The UK party is reeling from the General Election result, the worst since 1935 in case you forgot. Not to be outdone, the Scottish party is in complete freefall with just one MP returned to Westminster (again), a catastrophic result which built on the disastrous performance in the European elections last May – the worst since 1910 – when vote share collapsed to 9.3 per cent and no red-rosette MEPs were elected.
Without doubt 2019 was an annus horribilis for Scottish Labour and its leader Richard Leonard. But being the kind of chap who believes in shouldering responsibility, he is determined to plough on, taking the party into next year’s Holyrood elections.
In the meantime, there will be, he says, A Review. Such introspection has become commonplace in recent years as Labour in Scotland tries to come to terms with just why it is failing to continue to appeal to those on whom it could previously depend for votes at each and every election.
Tectonic shift in Scottish politics
Ultimately what this one will find, as have others, is it’s not wholly the fault of policy – although you’d be hard-pressed to find anyone who could tell you a specific Scottish Labour idea separate from the UK party – and it is not entirely the fault of personality, although the subsummation of Leonard into Jeremy Corbyn’s project has been a major hindrance. Neither is it the fault of how Labour campaigned in the Scottish independence referendum of 2014, a year which saw Scotland’s tectonic political plates shift dramatically. However the combination of all three has proved almost deadly.
The party and its people know these things already. They don’t need to be told again, but they will go through the motions, and once again, for the benefit of the SNP, it will have an internal fight on independence – from the UK party, and indeed from the UK as a whole.
Will it turn its back on all those Labour supporters, members and voters who campaigned to stay in the UK – people who already have strong enough doubts about its stance on a second vote that they switched to put their x in the Conservative box in December? Or will it realise that it cannot be more nationalist than the SNP, and that it’s a dead-end road for a party whose roots are supposed to be deeply entrenched in international solidarity, and in the pooling and sharing of resources for the benefit of all, but the poorest and most vulnerable in particular?
Scottish Labour independence?
Already Monica Lennon, the party’s current health spokesperson, has set out her stall, parroting a line that is being fed on social media by many in the Nationalist movement, that Scottish Labour need to be completely independent of the UK Labour Party if it’s to regain any credibility.
Her reasons for this are that Leonard wasn’t allowed to be on campaign leaflets in the European election and that he was undermined by John McDonnell on the issue of a second independence referendum last summer. Despite that undermining, she also thinks the party should rethink its position on the latter anyway.
Lennon’s move is fascinating given she – in a last-minute, burning-bridges-as-she-went move – backed Corbyn as leader, and also threw her weight behind Leonard to lead the Scottish party.

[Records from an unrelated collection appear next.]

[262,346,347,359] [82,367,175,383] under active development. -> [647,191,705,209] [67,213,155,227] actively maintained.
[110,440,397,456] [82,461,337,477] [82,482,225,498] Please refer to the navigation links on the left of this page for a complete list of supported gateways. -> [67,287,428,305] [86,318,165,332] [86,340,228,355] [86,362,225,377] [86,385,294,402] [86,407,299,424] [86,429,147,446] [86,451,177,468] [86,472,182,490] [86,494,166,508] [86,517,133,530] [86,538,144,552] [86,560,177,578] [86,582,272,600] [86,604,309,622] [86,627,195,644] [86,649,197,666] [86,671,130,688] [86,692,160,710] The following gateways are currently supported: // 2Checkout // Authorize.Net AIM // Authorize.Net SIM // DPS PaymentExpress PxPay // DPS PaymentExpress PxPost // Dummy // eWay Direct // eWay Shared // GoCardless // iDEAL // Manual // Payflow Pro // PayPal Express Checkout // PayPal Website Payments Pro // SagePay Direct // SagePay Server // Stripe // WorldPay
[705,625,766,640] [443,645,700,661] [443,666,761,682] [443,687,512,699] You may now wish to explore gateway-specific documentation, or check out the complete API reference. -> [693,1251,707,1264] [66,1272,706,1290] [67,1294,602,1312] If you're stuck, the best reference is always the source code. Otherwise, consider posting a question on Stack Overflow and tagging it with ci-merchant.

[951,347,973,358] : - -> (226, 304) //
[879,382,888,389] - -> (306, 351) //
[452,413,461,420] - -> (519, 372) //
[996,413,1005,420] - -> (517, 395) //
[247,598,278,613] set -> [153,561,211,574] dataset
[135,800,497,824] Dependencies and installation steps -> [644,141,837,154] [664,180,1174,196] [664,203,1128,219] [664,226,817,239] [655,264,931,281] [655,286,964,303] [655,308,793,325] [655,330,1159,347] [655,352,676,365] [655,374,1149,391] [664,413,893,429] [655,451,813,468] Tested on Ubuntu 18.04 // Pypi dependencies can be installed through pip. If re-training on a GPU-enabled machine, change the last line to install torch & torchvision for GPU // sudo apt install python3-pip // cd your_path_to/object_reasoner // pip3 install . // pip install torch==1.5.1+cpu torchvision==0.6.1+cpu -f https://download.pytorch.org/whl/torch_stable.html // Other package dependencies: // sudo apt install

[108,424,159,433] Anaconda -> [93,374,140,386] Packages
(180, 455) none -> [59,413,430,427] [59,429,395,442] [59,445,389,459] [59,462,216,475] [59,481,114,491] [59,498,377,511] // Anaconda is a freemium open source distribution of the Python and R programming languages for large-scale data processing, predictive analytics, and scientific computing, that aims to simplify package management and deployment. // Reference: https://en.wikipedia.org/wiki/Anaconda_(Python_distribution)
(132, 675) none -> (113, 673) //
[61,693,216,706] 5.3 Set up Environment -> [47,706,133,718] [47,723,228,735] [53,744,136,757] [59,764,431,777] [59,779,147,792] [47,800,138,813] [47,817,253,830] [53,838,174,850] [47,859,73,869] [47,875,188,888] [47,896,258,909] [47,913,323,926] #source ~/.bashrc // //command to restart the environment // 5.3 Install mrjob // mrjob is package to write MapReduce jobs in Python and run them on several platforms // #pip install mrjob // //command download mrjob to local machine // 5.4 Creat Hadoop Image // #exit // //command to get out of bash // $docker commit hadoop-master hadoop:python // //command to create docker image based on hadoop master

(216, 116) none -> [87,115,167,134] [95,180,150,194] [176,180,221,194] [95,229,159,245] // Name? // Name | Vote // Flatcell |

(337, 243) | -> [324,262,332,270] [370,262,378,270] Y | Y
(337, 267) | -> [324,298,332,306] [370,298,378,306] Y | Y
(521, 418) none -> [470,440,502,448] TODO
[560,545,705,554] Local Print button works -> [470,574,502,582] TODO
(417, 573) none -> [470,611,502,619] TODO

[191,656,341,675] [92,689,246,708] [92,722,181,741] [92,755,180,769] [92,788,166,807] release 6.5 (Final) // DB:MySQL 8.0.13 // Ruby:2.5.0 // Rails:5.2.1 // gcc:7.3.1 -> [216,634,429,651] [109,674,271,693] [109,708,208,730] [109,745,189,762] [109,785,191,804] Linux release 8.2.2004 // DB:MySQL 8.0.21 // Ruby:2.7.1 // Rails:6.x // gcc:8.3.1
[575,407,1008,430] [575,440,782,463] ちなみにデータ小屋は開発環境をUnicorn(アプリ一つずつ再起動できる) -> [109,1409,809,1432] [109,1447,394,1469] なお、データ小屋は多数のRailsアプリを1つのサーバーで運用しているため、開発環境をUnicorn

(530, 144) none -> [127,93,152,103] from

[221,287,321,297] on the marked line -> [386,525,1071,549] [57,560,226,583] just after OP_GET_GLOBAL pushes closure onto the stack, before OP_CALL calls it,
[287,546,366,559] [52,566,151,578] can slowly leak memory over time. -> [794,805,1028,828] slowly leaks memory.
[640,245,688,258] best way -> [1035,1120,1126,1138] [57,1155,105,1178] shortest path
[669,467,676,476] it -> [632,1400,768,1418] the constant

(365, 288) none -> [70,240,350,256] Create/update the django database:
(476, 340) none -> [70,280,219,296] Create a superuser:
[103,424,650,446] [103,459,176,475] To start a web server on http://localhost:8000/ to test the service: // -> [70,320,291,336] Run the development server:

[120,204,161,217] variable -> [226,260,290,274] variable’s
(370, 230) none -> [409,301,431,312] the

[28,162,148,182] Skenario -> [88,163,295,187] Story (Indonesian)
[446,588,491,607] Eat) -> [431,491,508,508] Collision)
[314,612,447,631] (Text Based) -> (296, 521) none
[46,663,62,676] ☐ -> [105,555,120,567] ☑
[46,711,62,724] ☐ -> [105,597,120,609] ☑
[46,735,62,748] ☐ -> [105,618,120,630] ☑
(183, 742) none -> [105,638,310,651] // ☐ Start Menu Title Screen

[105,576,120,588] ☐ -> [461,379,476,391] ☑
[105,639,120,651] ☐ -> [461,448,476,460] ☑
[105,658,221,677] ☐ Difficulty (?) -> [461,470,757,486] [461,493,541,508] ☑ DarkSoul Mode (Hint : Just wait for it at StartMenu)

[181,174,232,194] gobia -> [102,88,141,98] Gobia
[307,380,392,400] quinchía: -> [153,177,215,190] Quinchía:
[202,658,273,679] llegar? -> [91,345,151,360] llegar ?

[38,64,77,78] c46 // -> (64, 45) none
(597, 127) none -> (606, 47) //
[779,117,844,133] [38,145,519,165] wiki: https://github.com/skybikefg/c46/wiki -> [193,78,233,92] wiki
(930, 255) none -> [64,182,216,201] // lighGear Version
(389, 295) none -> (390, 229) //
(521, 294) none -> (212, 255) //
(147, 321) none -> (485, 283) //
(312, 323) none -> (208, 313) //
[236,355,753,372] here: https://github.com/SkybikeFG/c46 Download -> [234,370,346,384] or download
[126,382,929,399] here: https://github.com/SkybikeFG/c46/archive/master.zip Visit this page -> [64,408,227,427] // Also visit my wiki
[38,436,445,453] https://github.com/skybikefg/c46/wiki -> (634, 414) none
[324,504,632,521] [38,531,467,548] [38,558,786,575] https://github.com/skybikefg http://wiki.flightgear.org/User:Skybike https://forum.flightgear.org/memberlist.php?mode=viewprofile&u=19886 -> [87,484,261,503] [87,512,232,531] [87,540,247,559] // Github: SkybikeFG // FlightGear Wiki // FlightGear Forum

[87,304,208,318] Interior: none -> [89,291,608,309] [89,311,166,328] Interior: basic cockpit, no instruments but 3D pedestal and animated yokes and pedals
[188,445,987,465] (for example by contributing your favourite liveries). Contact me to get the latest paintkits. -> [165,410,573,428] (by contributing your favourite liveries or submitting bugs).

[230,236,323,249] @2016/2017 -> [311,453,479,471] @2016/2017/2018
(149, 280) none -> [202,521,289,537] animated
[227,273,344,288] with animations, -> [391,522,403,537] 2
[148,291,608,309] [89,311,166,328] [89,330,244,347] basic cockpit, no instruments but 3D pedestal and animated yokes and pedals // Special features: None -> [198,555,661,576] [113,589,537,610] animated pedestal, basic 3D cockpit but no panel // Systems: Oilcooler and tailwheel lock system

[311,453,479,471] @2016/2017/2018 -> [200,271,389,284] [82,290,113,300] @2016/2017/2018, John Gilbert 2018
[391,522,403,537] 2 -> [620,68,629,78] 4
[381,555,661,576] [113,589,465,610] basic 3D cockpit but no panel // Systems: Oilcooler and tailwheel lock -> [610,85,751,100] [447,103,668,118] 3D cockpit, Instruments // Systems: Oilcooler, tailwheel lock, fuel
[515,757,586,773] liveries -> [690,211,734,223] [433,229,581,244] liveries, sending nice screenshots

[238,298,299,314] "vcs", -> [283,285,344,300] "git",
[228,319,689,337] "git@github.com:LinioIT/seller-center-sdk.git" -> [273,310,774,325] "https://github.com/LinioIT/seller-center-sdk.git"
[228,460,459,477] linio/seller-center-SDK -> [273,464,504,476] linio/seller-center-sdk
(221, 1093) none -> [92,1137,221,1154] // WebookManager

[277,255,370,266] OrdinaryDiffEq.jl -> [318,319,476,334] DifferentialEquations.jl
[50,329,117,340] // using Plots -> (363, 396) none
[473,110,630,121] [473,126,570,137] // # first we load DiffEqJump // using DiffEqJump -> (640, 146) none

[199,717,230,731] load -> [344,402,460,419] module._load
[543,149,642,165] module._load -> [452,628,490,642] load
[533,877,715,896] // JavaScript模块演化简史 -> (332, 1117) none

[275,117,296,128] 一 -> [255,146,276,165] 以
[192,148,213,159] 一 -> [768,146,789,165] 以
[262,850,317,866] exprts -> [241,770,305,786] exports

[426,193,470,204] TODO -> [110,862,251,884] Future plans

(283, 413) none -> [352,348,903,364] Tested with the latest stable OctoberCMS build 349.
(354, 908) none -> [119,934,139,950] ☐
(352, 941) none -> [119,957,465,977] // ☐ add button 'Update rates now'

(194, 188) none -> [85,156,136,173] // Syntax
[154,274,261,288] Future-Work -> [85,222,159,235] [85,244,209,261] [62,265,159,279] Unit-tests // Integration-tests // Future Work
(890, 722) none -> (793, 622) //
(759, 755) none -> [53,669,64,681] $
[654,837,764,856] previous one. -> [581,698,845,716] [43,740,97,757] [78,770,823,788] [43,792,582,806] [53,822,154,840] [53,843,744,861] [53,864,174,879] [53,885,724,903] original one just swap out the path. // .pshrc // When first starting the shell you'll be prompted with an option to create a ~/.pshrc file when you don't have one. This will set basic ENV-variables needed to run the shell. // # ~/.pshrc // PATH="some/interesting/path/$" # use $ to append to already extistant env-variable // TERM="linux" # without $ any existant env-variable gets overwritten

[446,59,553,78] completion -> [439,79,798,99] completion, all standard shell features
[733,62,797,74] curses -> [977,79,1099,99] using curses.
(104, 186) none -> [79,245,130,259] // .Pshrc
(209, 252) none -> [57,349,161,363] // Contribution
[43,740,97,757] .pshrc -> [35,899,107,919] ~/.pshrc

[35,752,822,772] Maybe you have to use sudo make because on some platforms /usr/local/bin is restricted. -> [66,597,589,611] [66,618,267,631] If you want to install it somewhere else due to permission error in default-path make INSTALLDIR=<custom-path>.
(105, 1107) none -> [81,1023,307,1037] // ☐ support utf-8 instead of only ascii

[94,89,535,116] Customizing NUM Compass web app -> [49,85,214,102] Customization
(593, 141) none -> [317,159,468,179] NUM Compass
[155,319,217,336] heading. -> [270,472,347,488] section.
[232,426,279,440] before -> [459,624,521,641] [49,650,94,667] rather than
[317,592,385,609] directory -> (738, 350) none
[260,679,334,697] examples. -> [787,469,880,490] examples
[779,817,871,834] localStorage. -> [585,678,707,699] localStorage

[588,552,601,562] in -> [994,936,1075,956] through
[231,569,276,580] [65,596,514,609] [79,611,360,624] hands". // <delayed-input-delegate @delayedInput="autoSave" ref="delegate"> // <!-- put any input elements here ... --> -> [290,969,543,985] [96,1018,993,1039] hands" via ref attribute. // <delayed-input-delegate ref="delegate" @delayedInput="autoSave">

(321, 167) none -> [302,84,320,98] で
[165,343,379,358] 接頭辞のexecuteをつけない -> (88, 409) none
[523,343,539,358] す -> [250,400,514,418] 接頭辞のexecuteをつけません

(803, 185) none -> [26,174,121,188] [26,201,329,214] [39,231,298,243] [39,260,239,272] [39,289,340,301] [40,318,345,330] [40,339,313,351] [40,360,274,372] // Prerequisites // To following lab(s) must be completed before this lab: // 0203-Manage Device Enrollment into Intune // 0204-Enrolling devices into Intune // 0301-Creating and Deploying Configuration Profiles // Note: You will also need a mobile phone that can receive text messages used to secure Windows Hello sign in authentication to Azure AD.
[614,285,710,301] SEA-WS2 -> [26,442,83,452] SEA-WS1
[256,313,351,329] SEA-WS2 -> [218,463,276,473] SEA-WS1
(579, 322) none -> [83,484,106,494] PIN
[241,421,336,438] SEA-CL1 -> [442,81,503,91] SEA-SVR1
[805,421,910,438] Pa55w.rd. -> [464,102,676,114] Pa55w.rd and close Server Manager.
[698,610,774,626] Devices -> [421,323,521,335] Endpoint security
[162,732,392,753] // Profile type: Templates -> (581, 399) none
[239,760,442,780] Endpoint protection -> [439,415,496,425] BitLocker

If she feels he has not been able to assert himself in his position, then the answer surely does not lie with the creation of a separate party, but with replacing him as leader. But then, perhaps that’s where her thinking is ultimately taking her. She’s not known for shyness of ambition.
Struggle for party’s soul
Then there’s Daniel Johnson – who was Leonard’s justice spokesperson until he resigned after the European election results, criticising the party’s direction and leadership. Johnson is part of a new internal group of members – and rejoiners – who seek to “rebuild” Scottish Labour, who believe that the Corbyn project was too narrow in its focus, ironically not for the many after all.
However, for them, that does not include separating from the UK party, but ensuring that the autonomy won by former leader Kezia Dugdale is fully utilised. That includes Shadow Cabinet MPs not rolling back Scottish Labour policy whenever they fancy a trip to the Edinburgh Festival, and giving the Scottish party the ability to run its own discipline procedures.
For Johnson and others, the election of Ian Murray – that sole Scottish Labour MP – as deputy of the UK party would go a long way to making up for the mistakes of the last two leaders.
It’s a struggle for the soul of the party, and not one of the usual left vs right extremes. It is a struggle which could leave Labour utterly irrelevant at the ballot box, or could actually see the party find itself again and start the slow build back to election competitiveness.
Where both Lennon and Johnson are most definitely right is that Labour does not have the luxury of time to sort itself out. The Holyrood elections are just 16 months away. This review needs to be resolved fast.